## Try it:
Only the lines from the one containing "interviews or lectures" through the one containing "- 2. Run the" should be printed, exactly as they appear below, with both ends included.

## Source material:
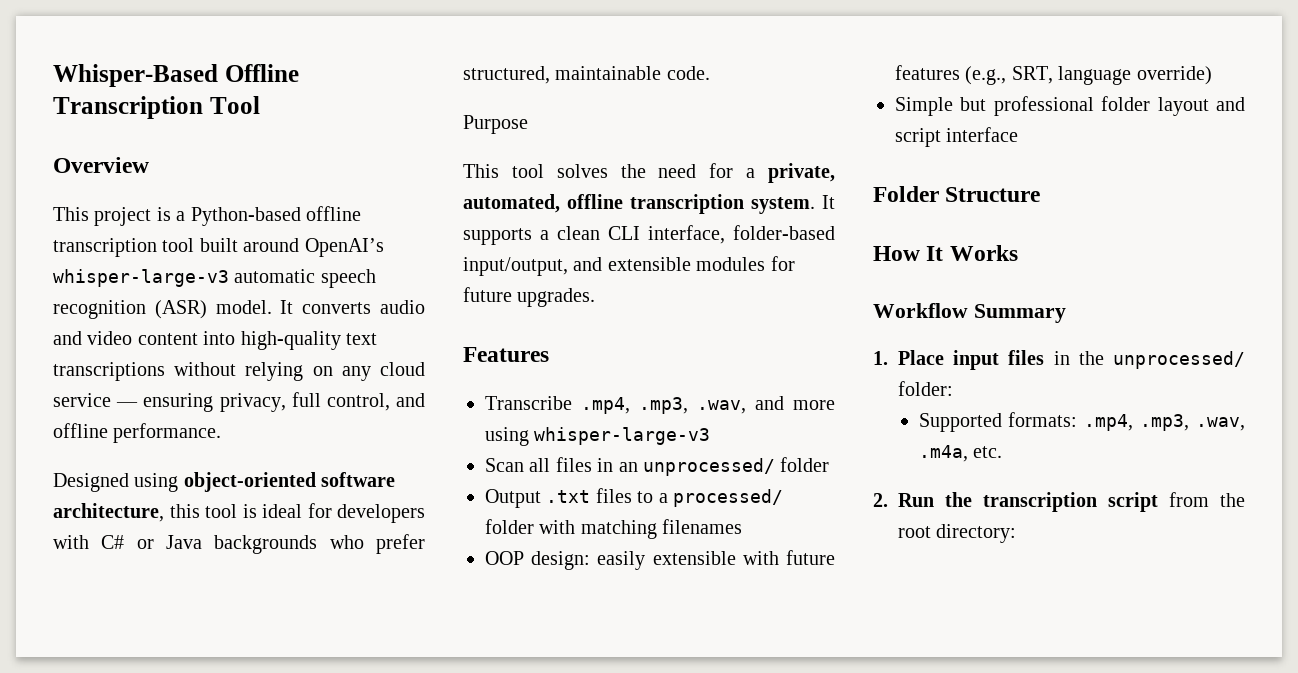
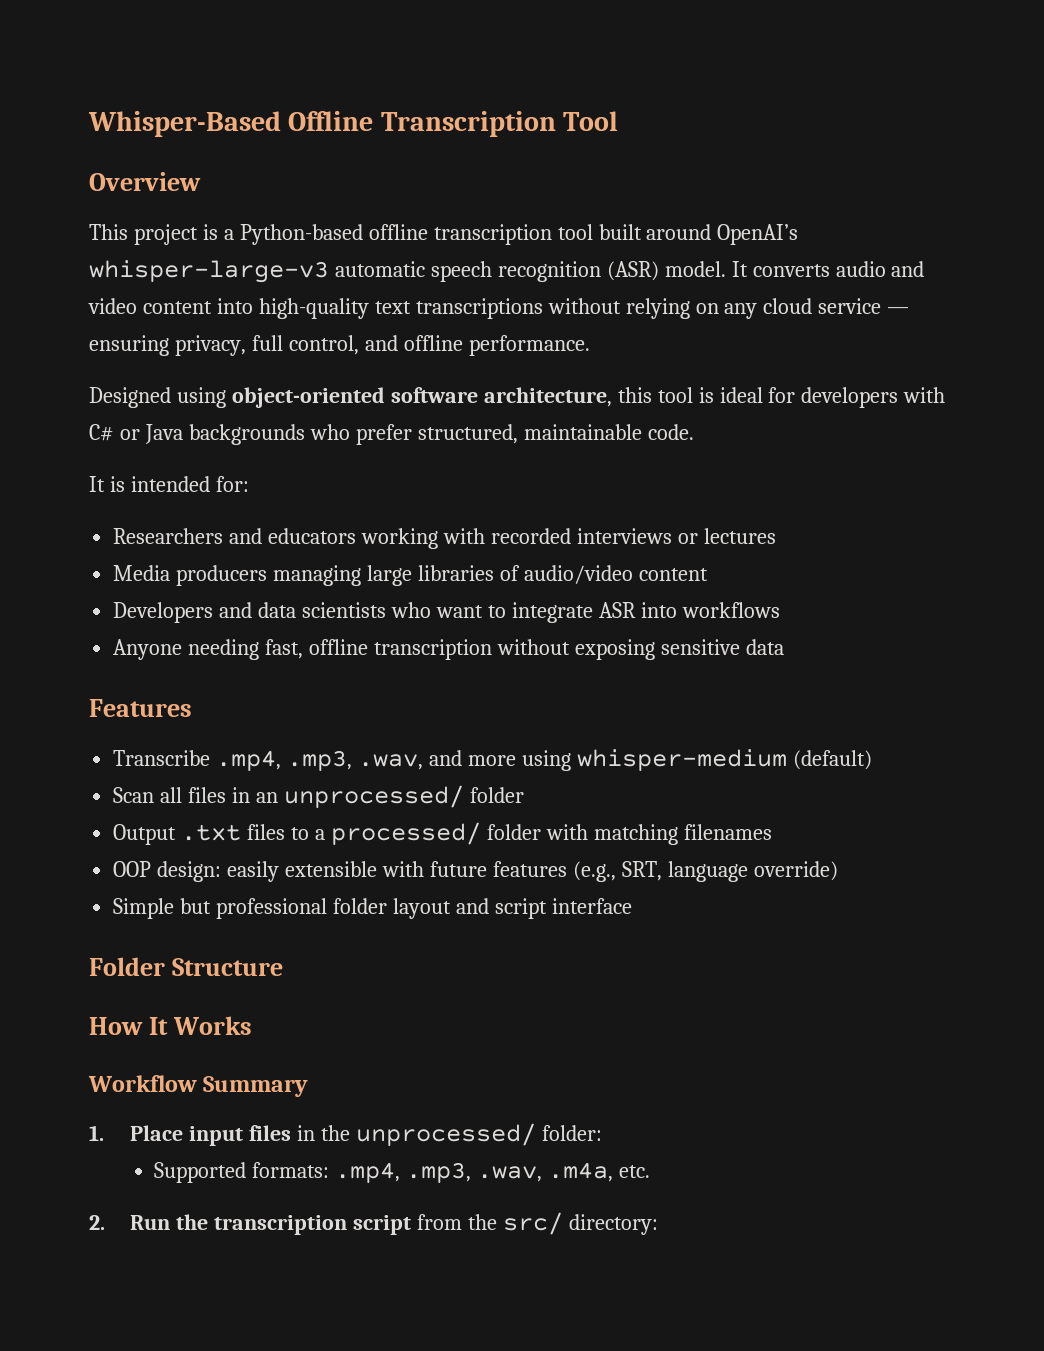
- Purpose
- This tool solves the need for a private, automated, offline transcription system. It supports a clean CLI interface, folder-based input/output, and extensible modules for future upgrades.
+ It is intended for:
+ Researchers and educators working with recorded interviews or lectures
+ Media producers managing large libraries of audio/video content
+ Developers and data scientists who want to integrate ASR into workflows
+ Anyone needing fast, offline transcription without exposing sensitive data
- Transcribe .mp4, .mp3, .wav, and more using whisper-large-v3
+ Transcribe .mp4, .mp3, .wav, and more using whisper-medium (default)
- 2. Run the transcription script from the root directory:
+ 2. Run the transcription script from the src/ directory:

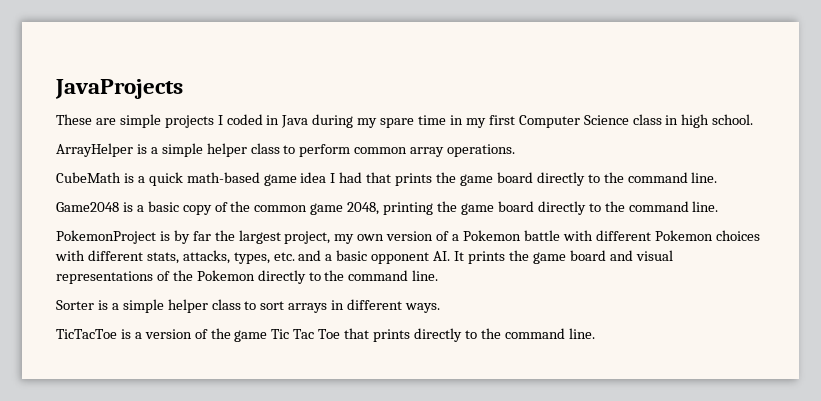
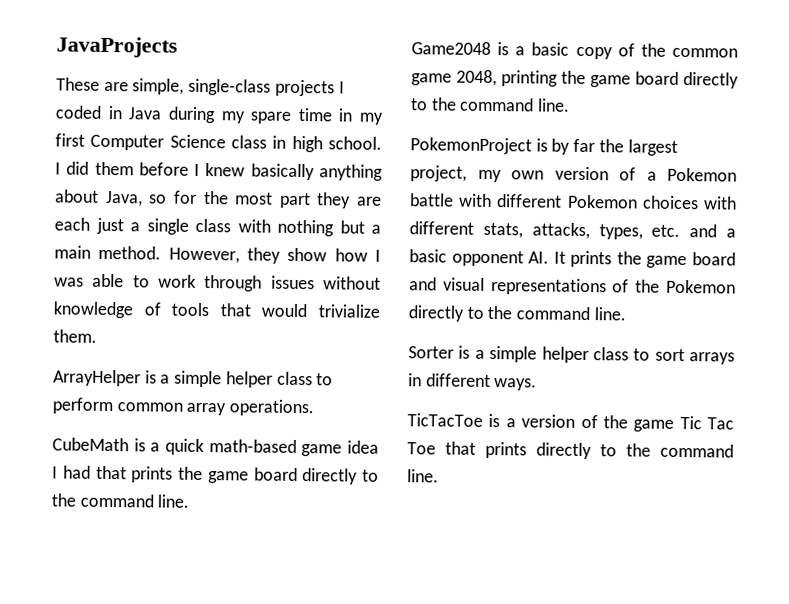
- These are simple projects I coded in Java during my spare time in my first Computer Science class in high school.
+ These are simple, single-class projects I coded in Java during my spare time in my first Computer Science class in high school. I did them before I knew basically anything about Java, so for the most part they are each just a single class with nothing but a main method. However, they show how I was able to work through issues without knowledge of tools that would trivialize them.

## Solution to the problem:
+ Researchers and educators working with recorded interviews or lectures
+ Media producers managing large libraries of audio/video content
+ Developers and data scientists who want to integrate ASR into workflows
+ Anyone needing fast, offline transcription without exposing sensitive data
- Transcribe .mp4, .mp3, .wav, and more using whisper-large-v3
+ Transcribe .mp4, .mp3, .wav, and more using whisper-medium (default)
- 2. Run the transcription script from the root directory:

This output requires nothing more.